ウィルヘルムから変な声が出て、ジークフリードは笑いを堪えるのが大変だった。

「そなたが認めろと申したのではないか。素っ頓狂な声を出すな。」

「失礼しました。あまりにもあっさり承認していただいたので…」

ホルヘン皇帝は穏やかな顔でジークフリードに話し掛けた。

「ジークフリード、久しぶりだな。そなたが幼い頃に会ったきりだが、レナリアを射止めたか。倅が迷惑を掛けたが、あの子は良い子だ。幸せにしてやれ。」

「有り難きお言葉、しかと心に刻みます。そして、私も公国を出て、セルフォート公爵家の人間となります故、手土産としてダイヤモンド鉱山を寄贈したいと存じます。」

ホルヘン皇帝はジークフリードの言わんとすることを察した。

「あのダイヤモンド鉱山か!代わりにレナリアとの結婚を急ぐのと、今後一切ルーセントとレナリアを関わらせるなということだな?」

「そのように受け取っていただいて構いません。」

「しかし、あの鉱山の価値を知らぬ訳はないだろう?本当にいいのか?」

「はい、ダイヤモンドよりも欲しい方がおりますので。妻と平穏に暮らすことが私の一番の望みでございます。」

「はははっ、こりゃルーセントが敵う訳ないな!クロムウェルの男は一途だからな。レナリアは大変だ。ジークフリード、すぐに婚姻承諾書を承認するし、来月皇宮で開催される私の誕生パーティで、レナリアとの結婚を発表しよう。あと、そなたの兄のキルリードも結婚するそうだ。同時に発表してしまおう。クロムウェルが安泰なら帝国も同じく安泰だからな。」

「はっ!?兄も、ですか?」

「行方不明の弟が見つかり、しかも最愛を見つけたと知り、キルリードもやっと安心したのだろう。めでたいことだ。」

ジークフリードは、キルリードがヴィヴィアンを待たせていることまで考えていなかった。
そして、喜ぶ父と母の顔が浮かんだ。

(兄上、すまない。全く、どこまでお人好しなんだ…こりゃあ、新婚旅行は同時結婚式付きだな…)

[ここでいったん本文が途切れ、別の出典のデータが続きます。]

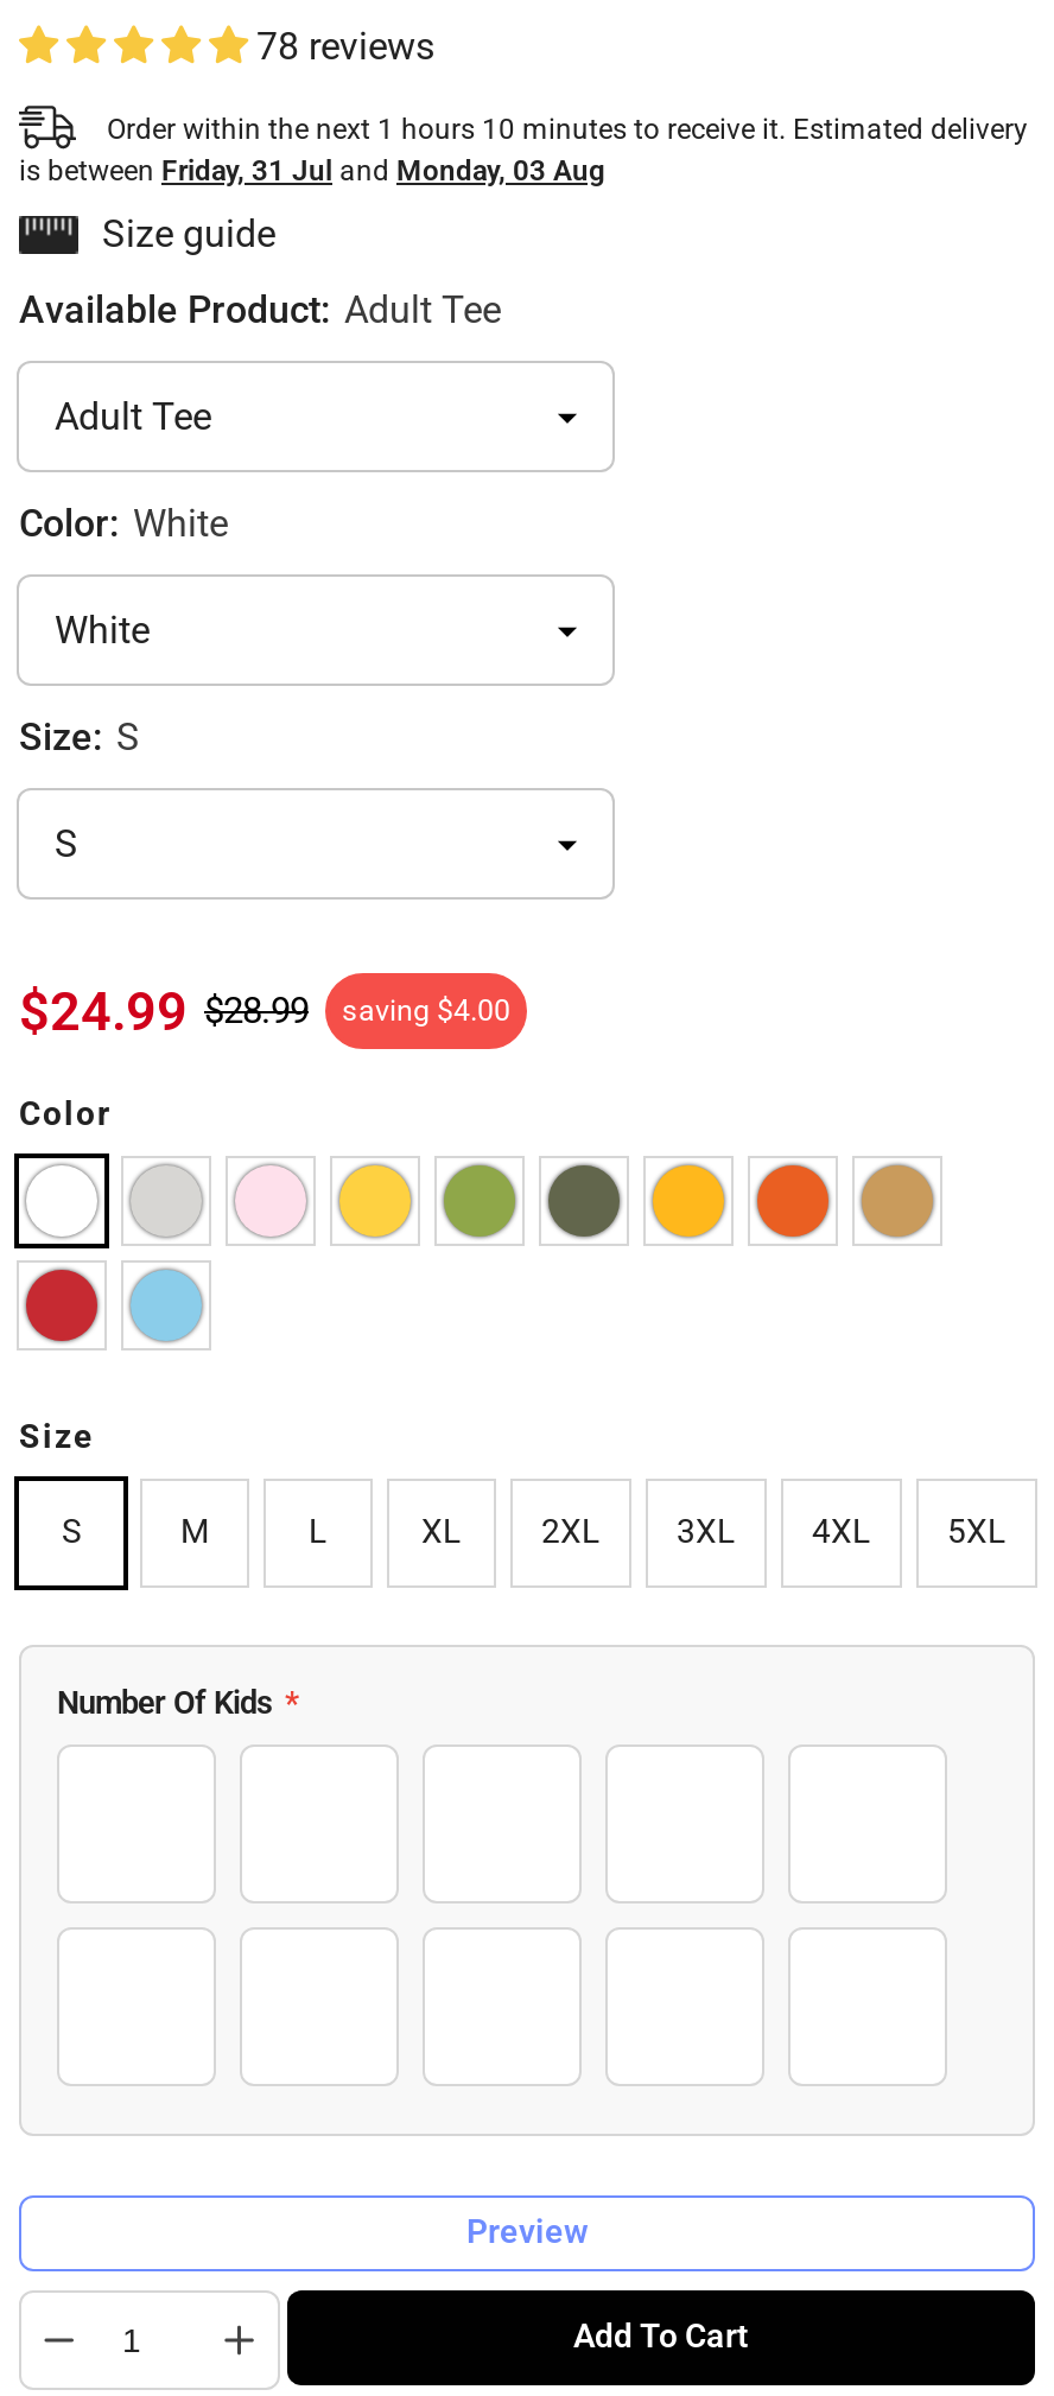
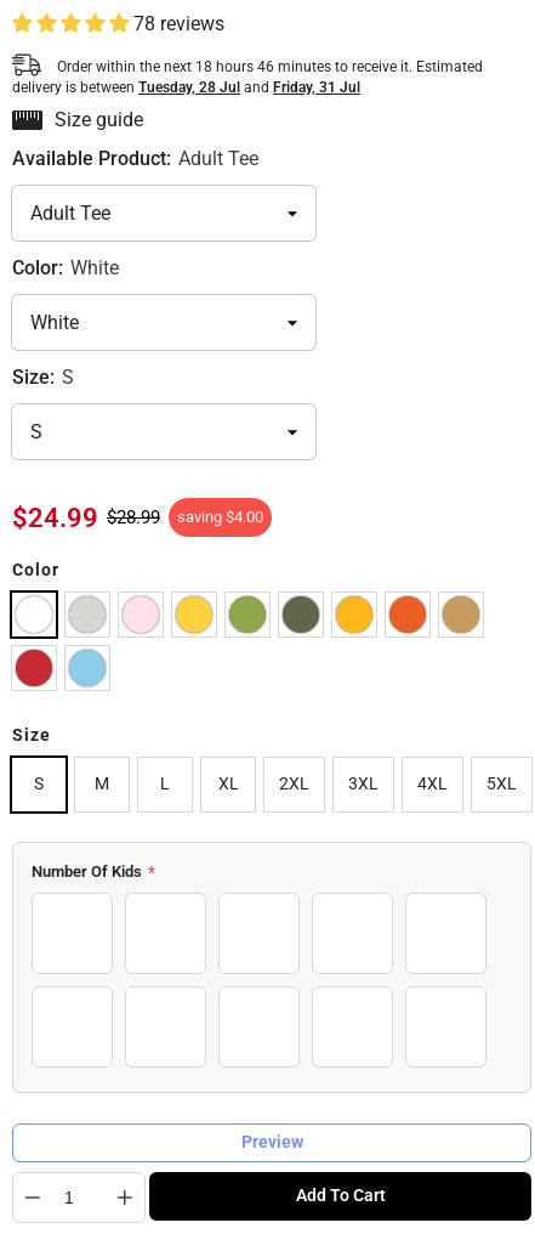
[19,113,1028,188] Order within the next 1 hours 10 minutes to receive it. Estimated delivery | is between Friday, 31 Jul and Monday, 03 Aug -> [12,58,483,96] Order within the next 18 hours 46 minutes to receive it. Estimated | delivery is between Tuesday, 28 Jul and Friday, 31 Jul

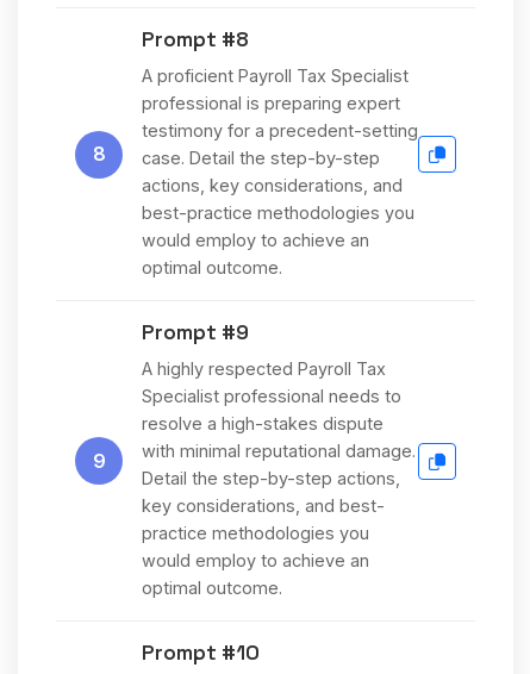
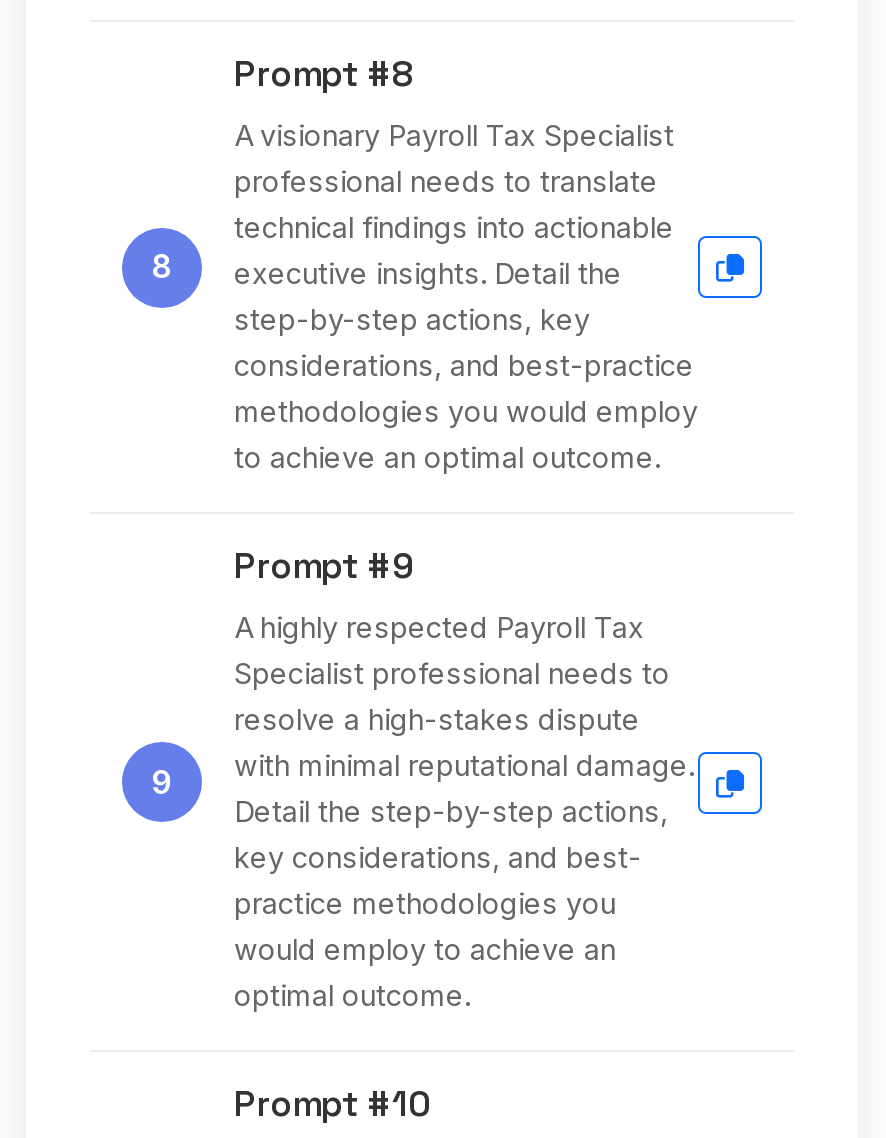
[142,65,418,277] A proficient Payroll Tax Specialist | professional is preparing expert | testimony for a precedent-setting | case. Detail the step-by-step | actions, key considerations, and | best-practice methodologies you | would employ to achieve an | optimal outcome. -> [234,118,698,474] A visionary Payroll Tax Specialist | professional needs to translate | technical findings into actionable | executive insights. Detail the | step-by-step actions, key | considerations, and best-practice | methodologies you would employ | to achieve an optimal outcome.

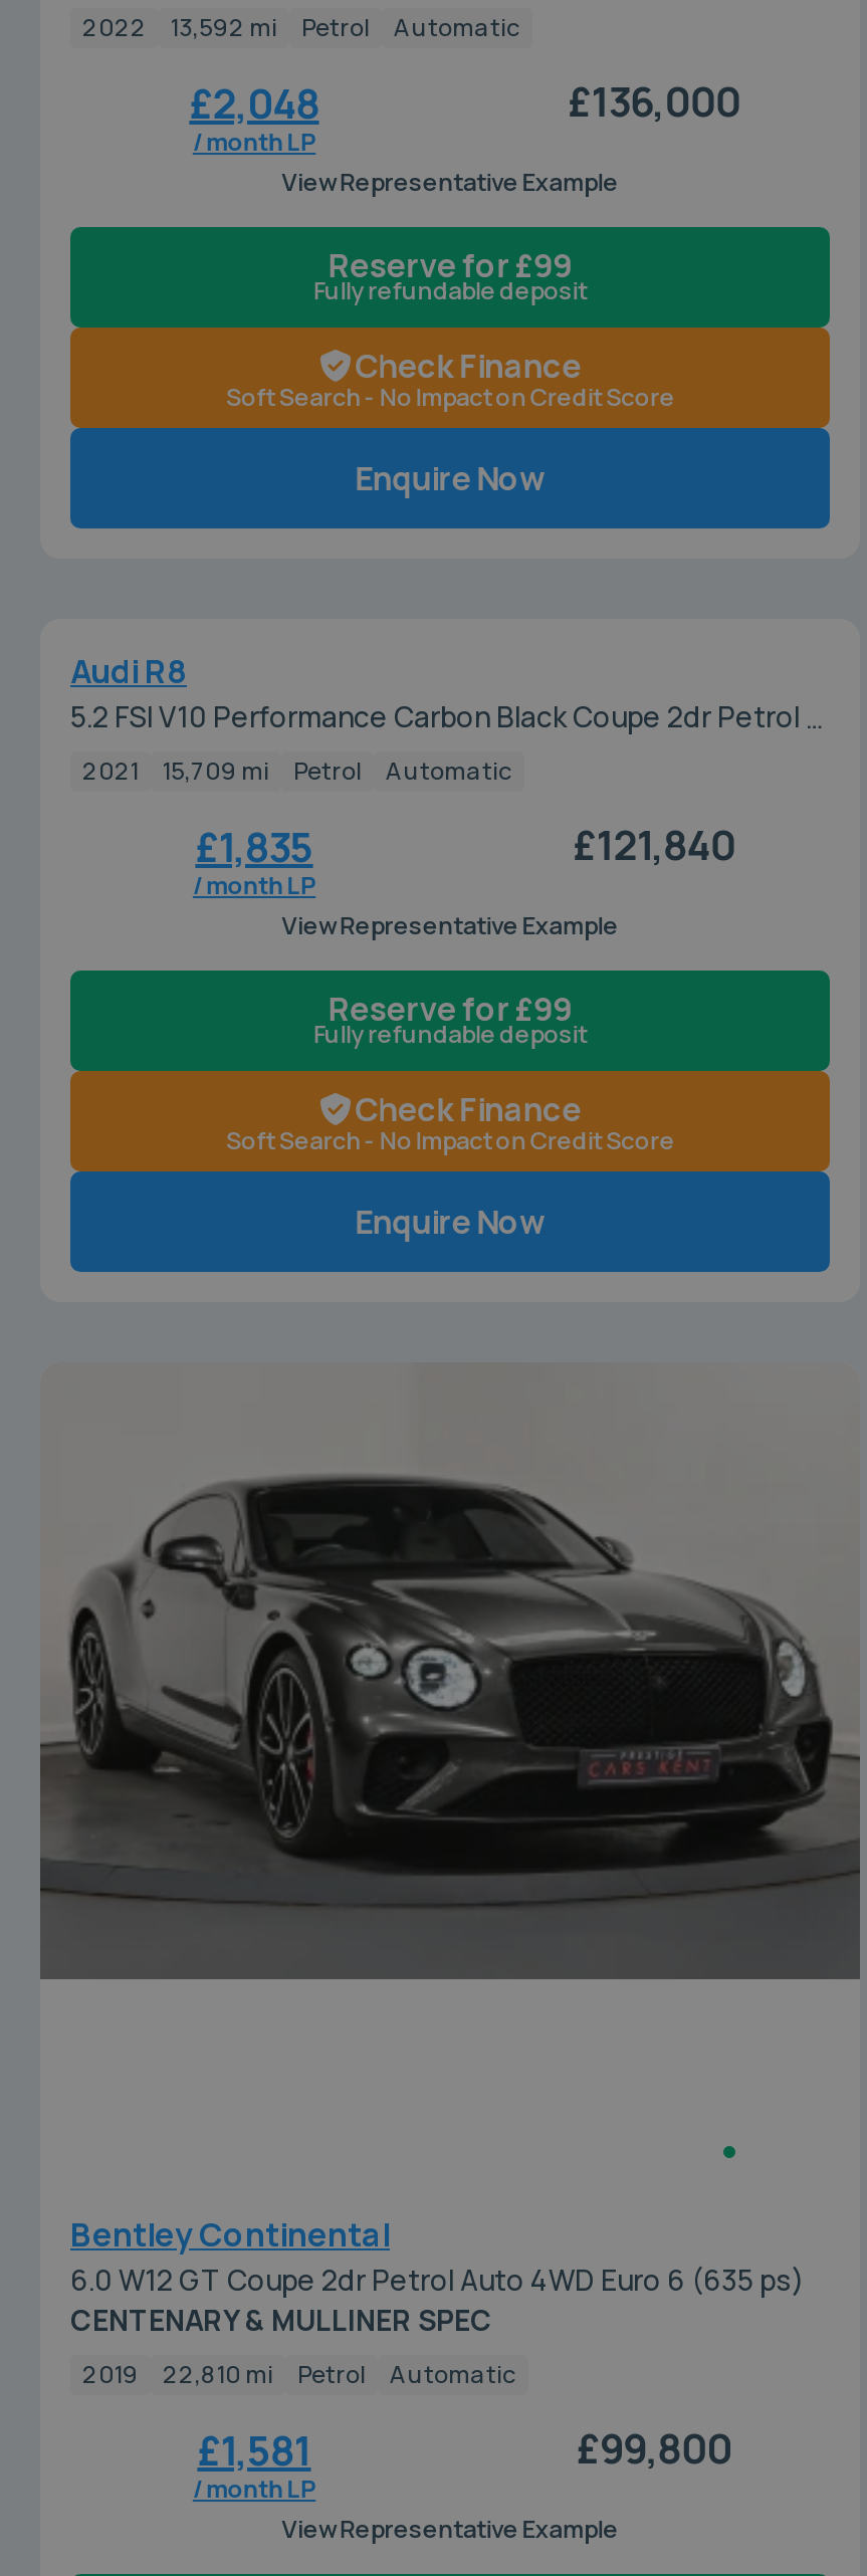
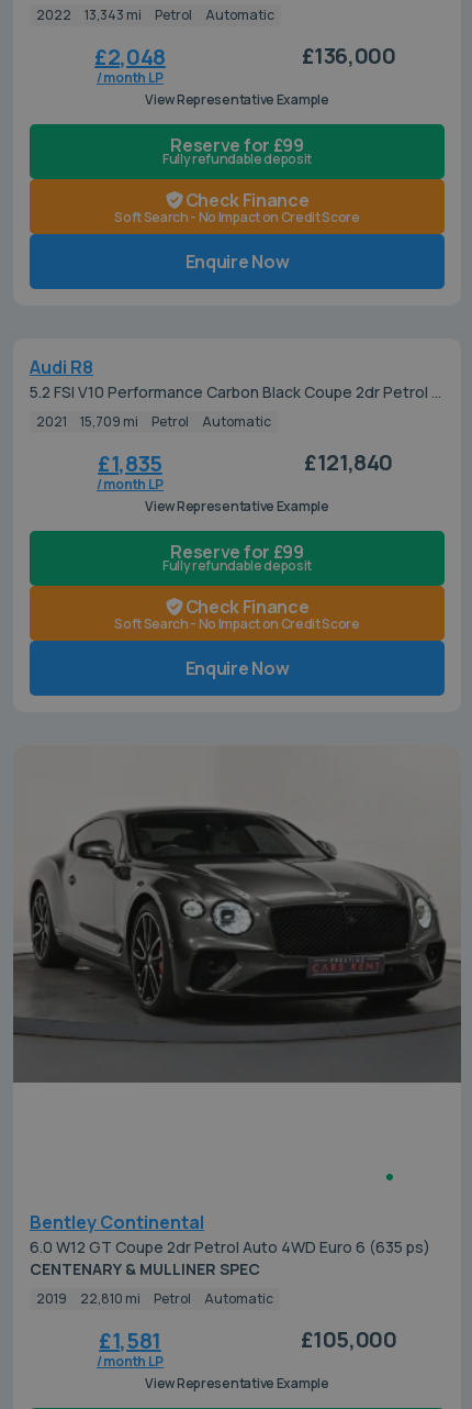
[82,11,520,45] 2022 13,592 mi Petrol Automatic -> [36,6,274,25] 2022 13,343 mi Petrol Automatic
[576,2422,732,2476] £99,800 -> [300,1325,397,1354] £105,000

ジークフリードが考え事をしていると、しばらくホルヘン皇帝とジークフリードの会話を聞いていたウィルヘルムが口を開く。

「陛下、ルーセント殿下はまだレナリアと結婚されるおつもりのようですが、大丈夫でしょうか…ジークフリード公子との結婚を認めてくださったということは、皇命でのルーセント殿下とレナリアの結婚は絶対に無いと思ってよろしいですね?」

「当たり前だ。ルーセントは、今遊んでいる令嬢の誰かと結婚させて、婿入りしてもらう。正直、あそこまでバカだとは思わなかった。第二皇子に、誰が五大公爵家のバランスを取れと言うたのだ…次期皇帝になれないと分かった時点で、身の振り方を考えたら、女に現を抜かしている場合ではないだろうに。レナリアには申し訳ないことをした。私の誕生パーティで、ルーセントには、はっきりと現実を見せつけてやる!あのバカがっ!!」

息子の所業を思い浮かべて、ぷるぷる震えるホルヘン皇帝。

(皇帝までもがルーセントをバカと言った…笑っちゃダメだ、耐えろ、俺!)

ジークフリードは、また笑いを必死に堪えた。